Starlin staying in the capitol: responsible for the victory ? of course not

- Coldest winter for almost 50 years
- Raspin came early by almost a month
- Siberia units freed from fighting japanese
- German unequiped for winter fighting
 
to those bringing up Kursk as the more important battle... there wouldnt have been a Kursk if the Germans had not lost at Stalingrad ;)
 
To make my points clear I list them:


1. Battle of Moscow, the Siege of Leningrad, Stalingrad and the Kursk were all important battles, which the Soviets won. Could one battle be named as the turning point? Probably not. Could one battle be named to represent the moment, when the tide was turning? It could, but what's the reason?

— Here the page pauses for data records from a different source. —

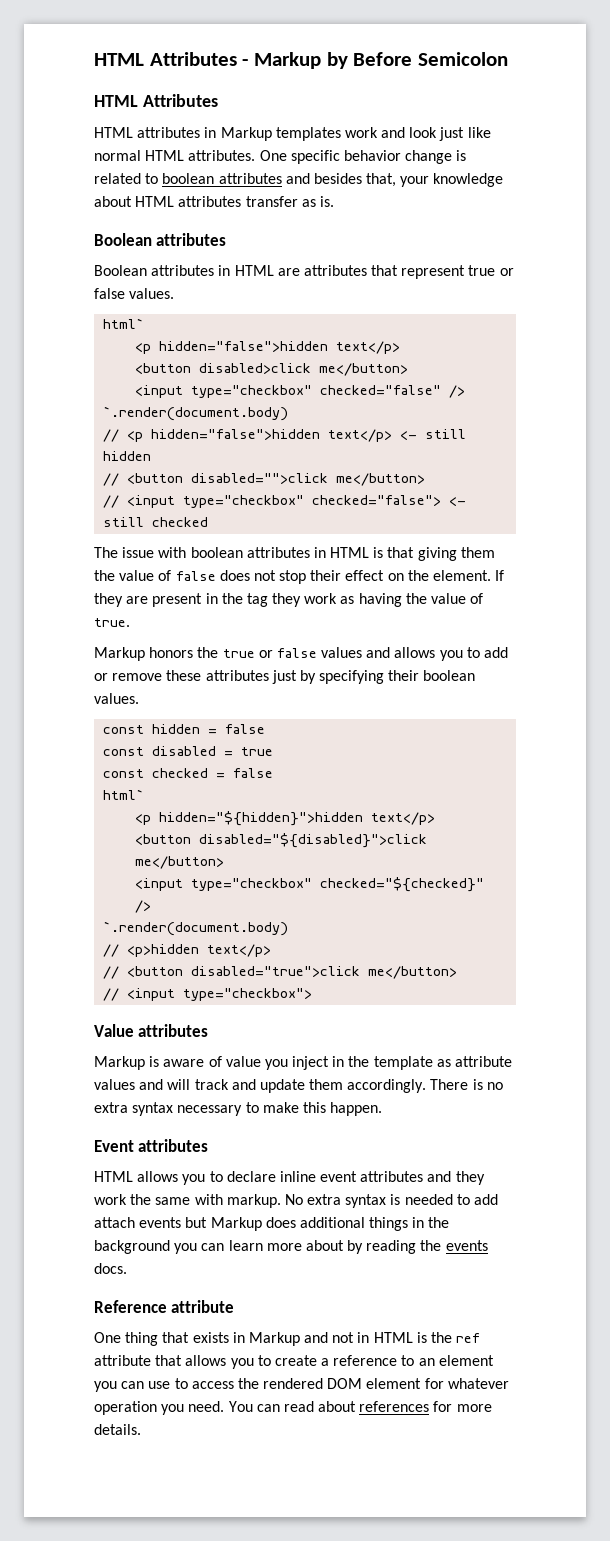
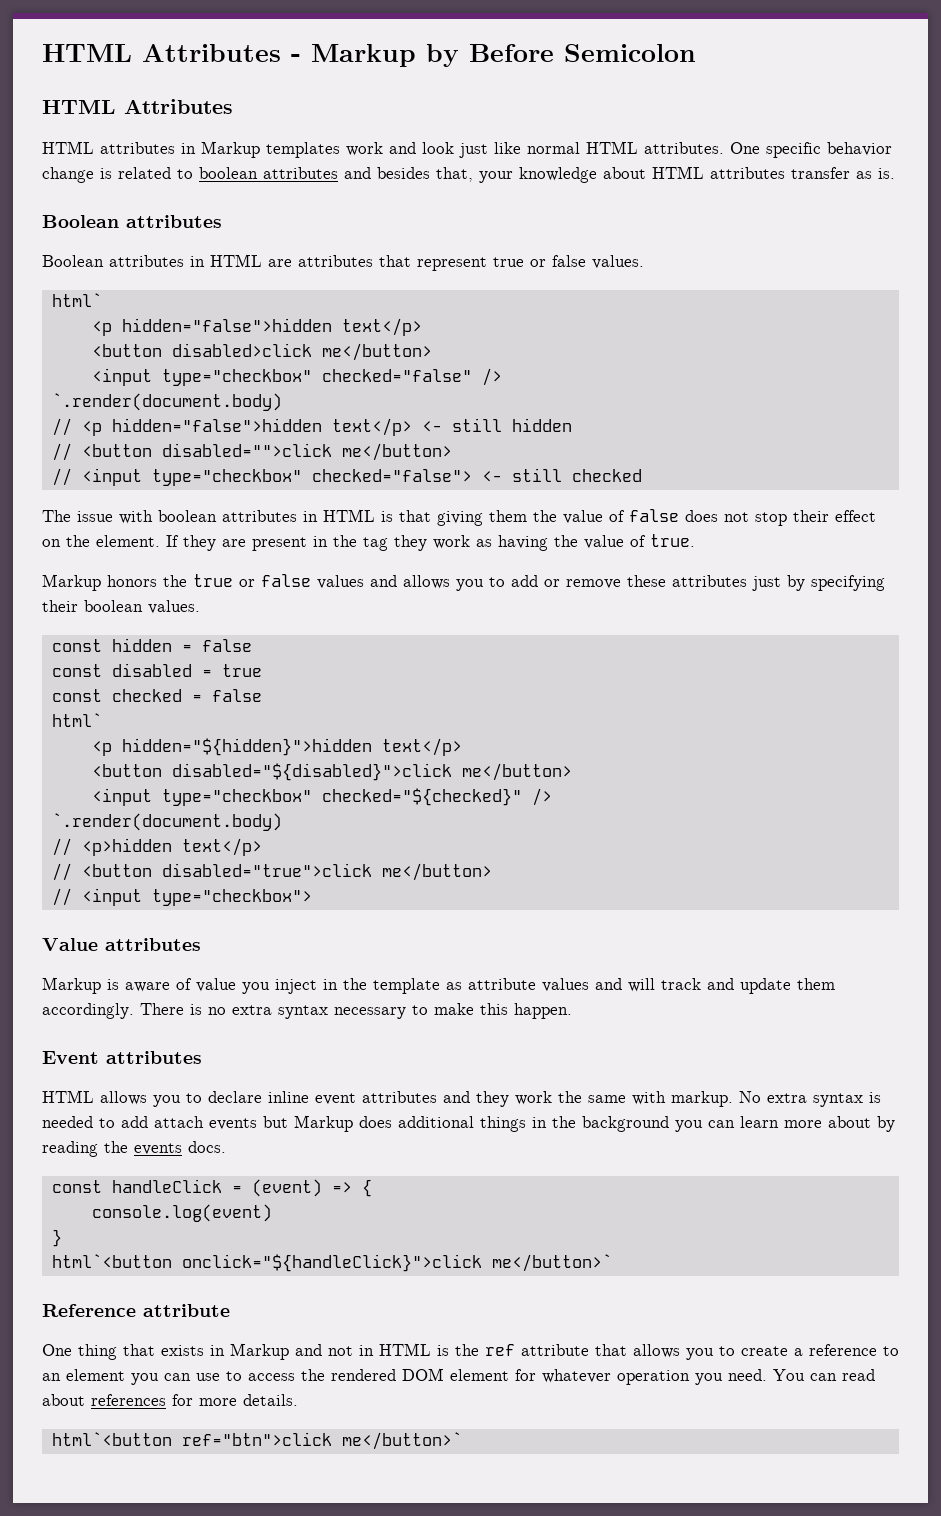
+ const handleClick = (event) => {
+ console.log(event)
+ }
+ html`<button onclick="${handleClick}">click me</button>`
+ html`<button ref="btn">click me</button>`

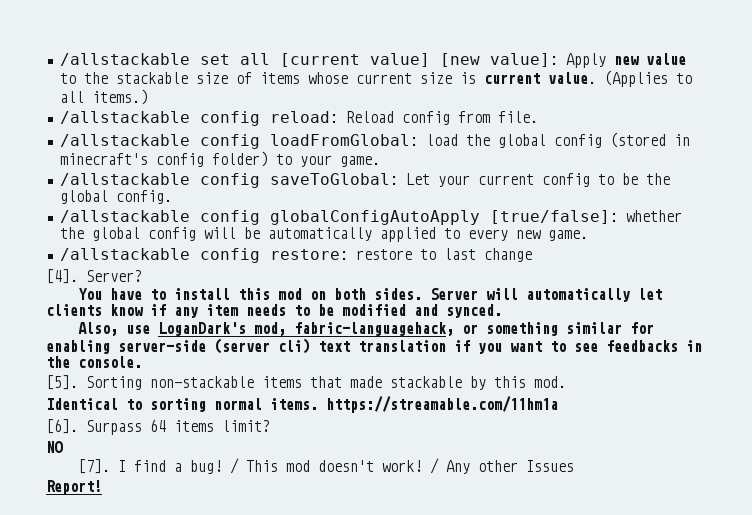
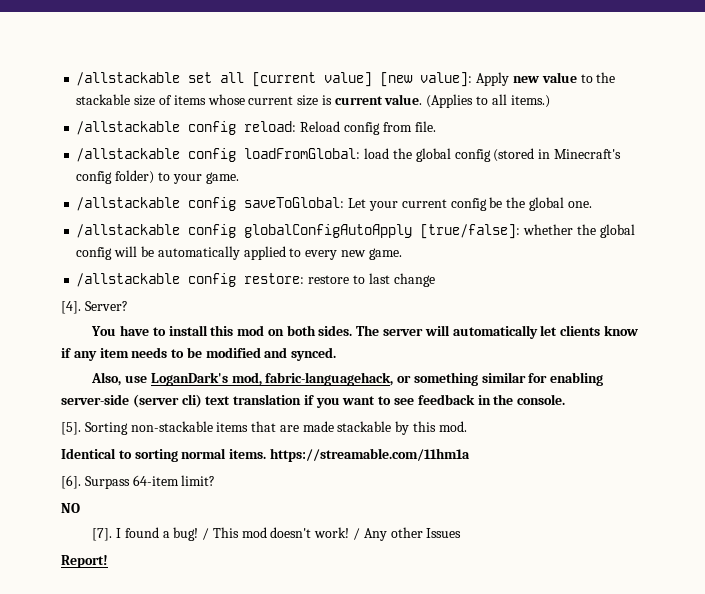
- /allstackable config loadFromGlobal: load the global config (stored in minecraft's config folder) to your game.
+ /allstackable config loadFromGlobal: load the global config (stored in Minecraft's config folder) to your game.
- /allstackable config saveToGlobal: Let your current config to be the global config.
+ /allstackable config saveToGlobal: Let your current config be the global one.
- Server will automatically let clients know if any item needs to be modified and synced.
+ The server will automatically let clients know if any item needs to be modified and synced.
- Also, use LoganDark's mod, fabric-languagehack, or something similar for enabling server-side (server cli) text translation if you want to see feedbacks in the console.
+ Also, use LoganDark's mod, fabric-languagehack, or something similar for enabling server-side (server cli) text translation if you want to see feedback in the console.
- Sorting non-stackable items that made stackable by this mod.
+ Sorting non-stackable items that are made stackable by this mod.
- Surpass 64 items limit?
+ Surpass 64-item limit?
- I find a bug!
+ I found a bug!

If you start to limit things you can make an example:

If Stalingrad was the turning point of a great big World War II, then there must have been a battle which was the turning point of Stalingrad. In this battle there must have been a turning point, let's say a General X's Soviet infantry division gained its objectives. That happened because Colonel Jursinov made a turning point with his good planning. Then one turning point was when one battalion particularly acted well and that was caused by a turning point when Lieutenant Spiljanov ordered his platoon to advance to a factory building even though the German defence was quite determined, and the final turning point was when first soldier, rifleman called Dutchek, charged in the building when Corporal Müller was aiming at him but his rifle jammed.

So, the Germans lost the whole great big war because Corporal Müller's gun misfired?


2. The Soviets would have won the war even if they lost at Stalingrad.


3. Most important point and as so very often disregarded: Germany had reached limits of its capacity to continue war. Due to poor financial administration the country was in a bankrupt condition. Also that they had advanced so far, that supply was highly problematic - a logistical nightmare. The best manpower was used, in 1944 the Germans had to recruit under-aged boys and old men, because everyone else were already enlisted. Hitler had took the control of military from the professionals and his condition was worsening. And the opposition was getting stronger and better all the time.